What you are asked to do> Across the records below, how many lines contain the string "grid"? Give the number by itself.

Before-and-after page screenshots

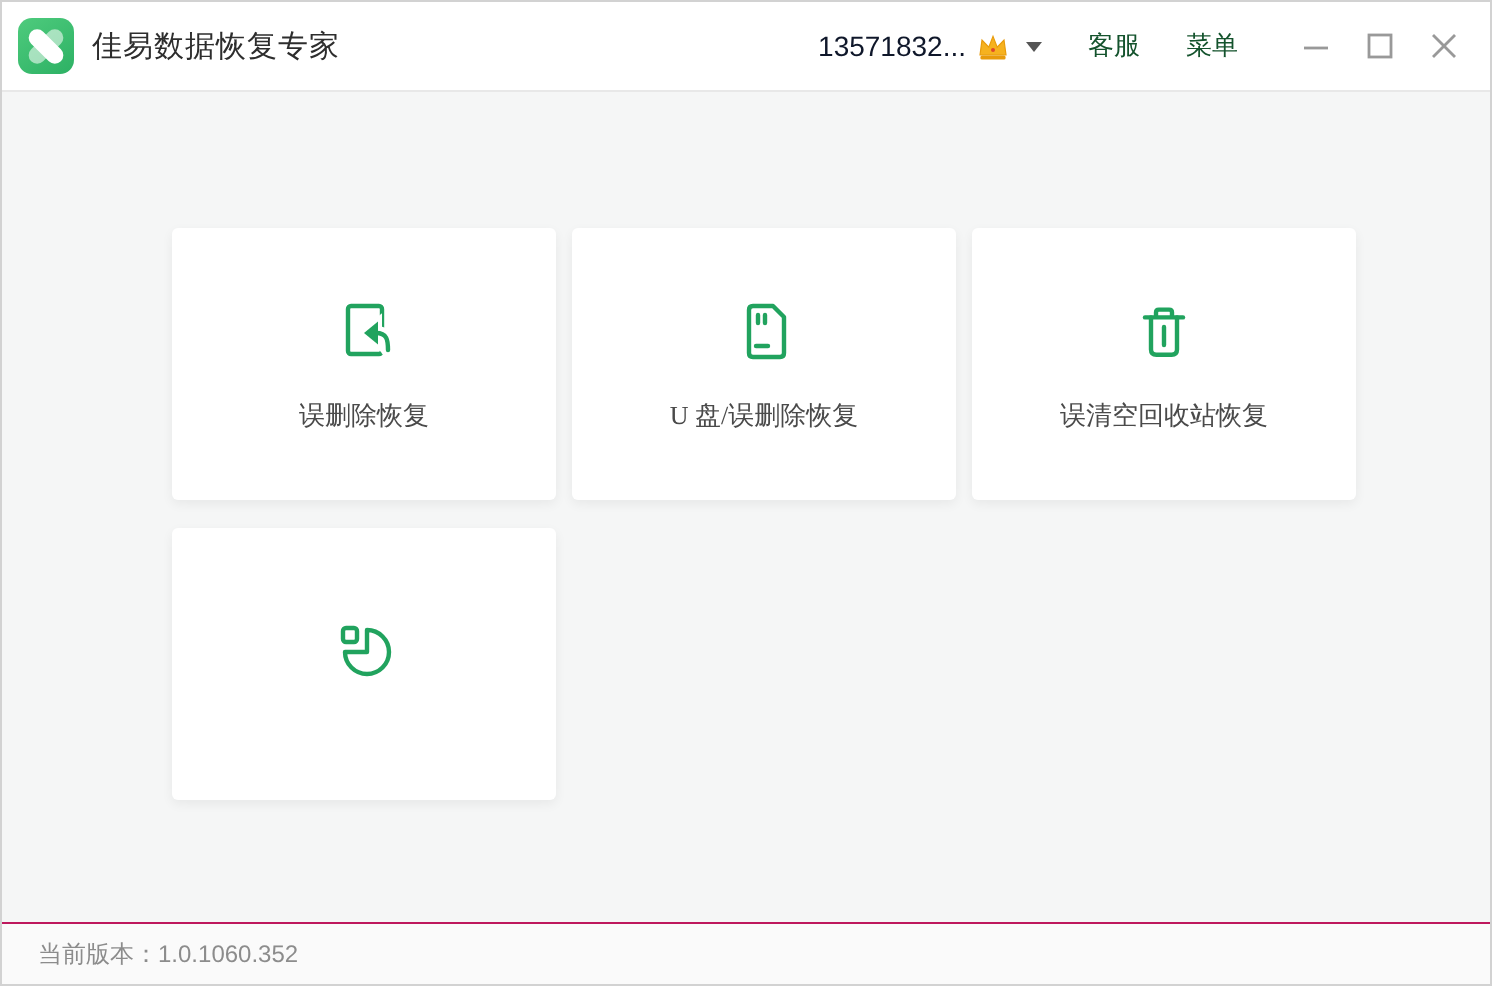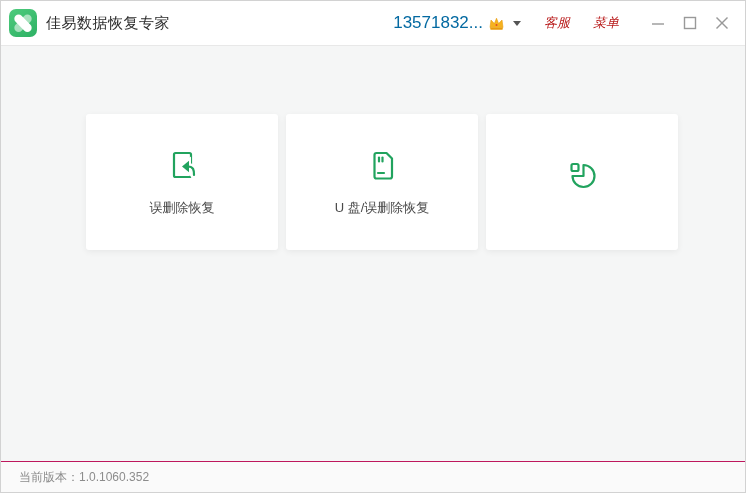--- a/index.html
+++ b/index.html
@@ -26,7 +26,7 @@
   .app-title { margin-left:9px; font-size:15px; color:#2d2d2d; letter-spacing:0.5px; }
 
   .titlebar-right { margin-left:auto; display:flex; align-items:center; }
-  .account { font-size:17px; color:#0369a1; }
+  .account { font-size:14px; color:#0f172a; }
   .crown { margin-left:5px; display:flex; align-items:center; }
   .caret {
     margin-left:8px; width:0; height:0;

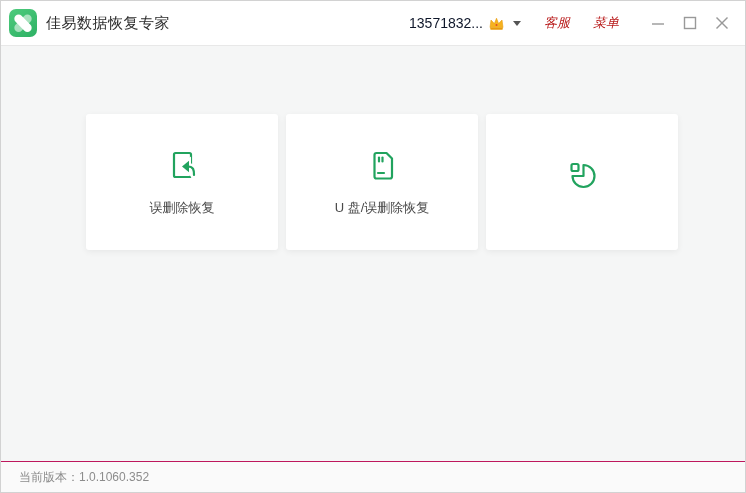--- a/index.html
+++ b/index.html
@@ -33,7 +33,7 @@
     border-left:4px solid transparent; border-right:4px solid transparent;
     border-top:5px solid #555; cursor:pointer;
   }
-  .tb-link { margin-left:23px; font-size:13px; color:#b91c1c; cursor:pointer;font-style:italic; }
+  .tb-link { margin-left:23px; font-size:13px; color:#14532d; cursor:pointer; }
   .win-btns { margin-left:20px; display:flex; align-items:center; }
   .win-btn {
     width:26px; height:28px; display:flex; align-items:center; justify-content:center;

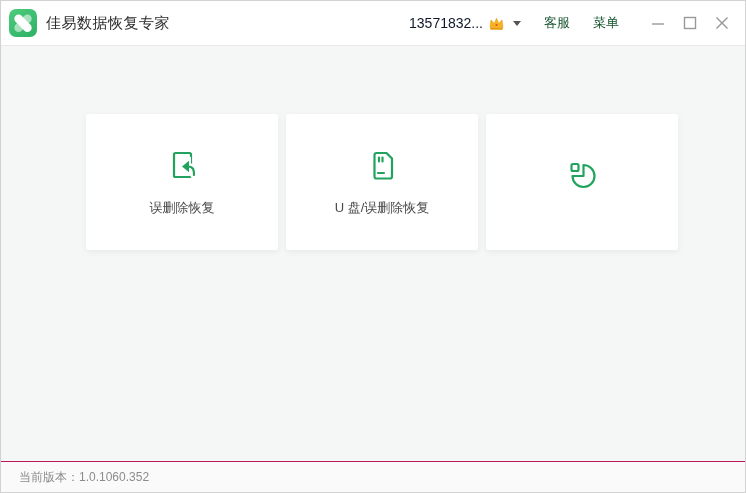--- a/index.html
+++ b/index.html
@@ -45,7 +45,7 @@
   .card-grid {
     position:absolute; top:68px; left:85px;
     display:grid; grid-template-columns:repeat(3,192px);
-    column-gap:8px; row-gap:14px;
+    column-gap:8px; row-gap:14px;font-family:Liberation Serif, serif;
   }
   .card {
     width:192px; height:136px; background:#ffffff; border-radius:3px;

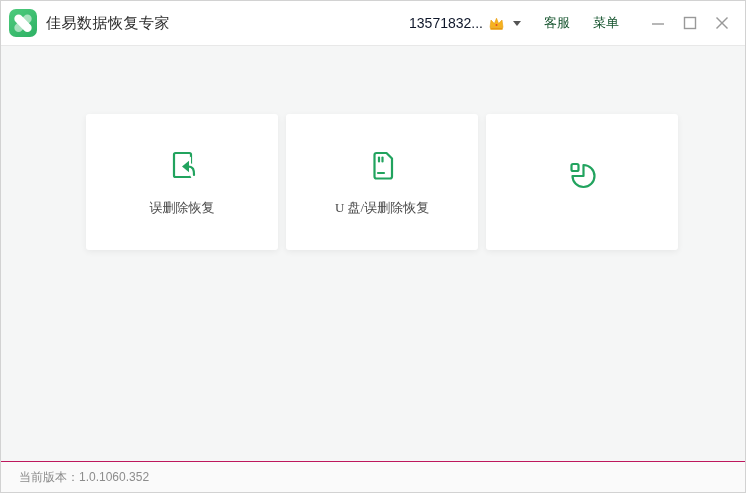--- a/index.html
+++ b/index.html
@@ -141,6 +141,17 @@
         <span class="card-label">U 盘/误删除恢复</span>
       </div>
 
+      <div class="card">
+        <span class="card-icon">
+          <svg width="36" height="36" viewBox="0 0 36 36" fill="none" stroke="#21a35e" stroke-width="2.2" stroke-linejoin="round" stroke-linecap="round">
+            <path d="M14,10 V8.2 Q14,6.8 15.4,6.8 H20.6 Q22,6.8 22,8.2 V10"></path>
+            <line x1="8.5" y1="10.7" x2="27.5" y2="10.7"></line>
+            <path d="M11.5,10.7 V26.8 Q11.5,29.4 14.2,29.4 H21.8 Q24.5,29.4 24.5,26.8 V10.7"></path>
+            <line x1="18" y1="15.5" x2="18" y2="24.5"></line>
+          </svg>
+        </span>
+        <span class="card-label">误清空回收站恢复</span>
+      </div>
 
       <div class="card">
         <span class="card-icon">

Solution below> 2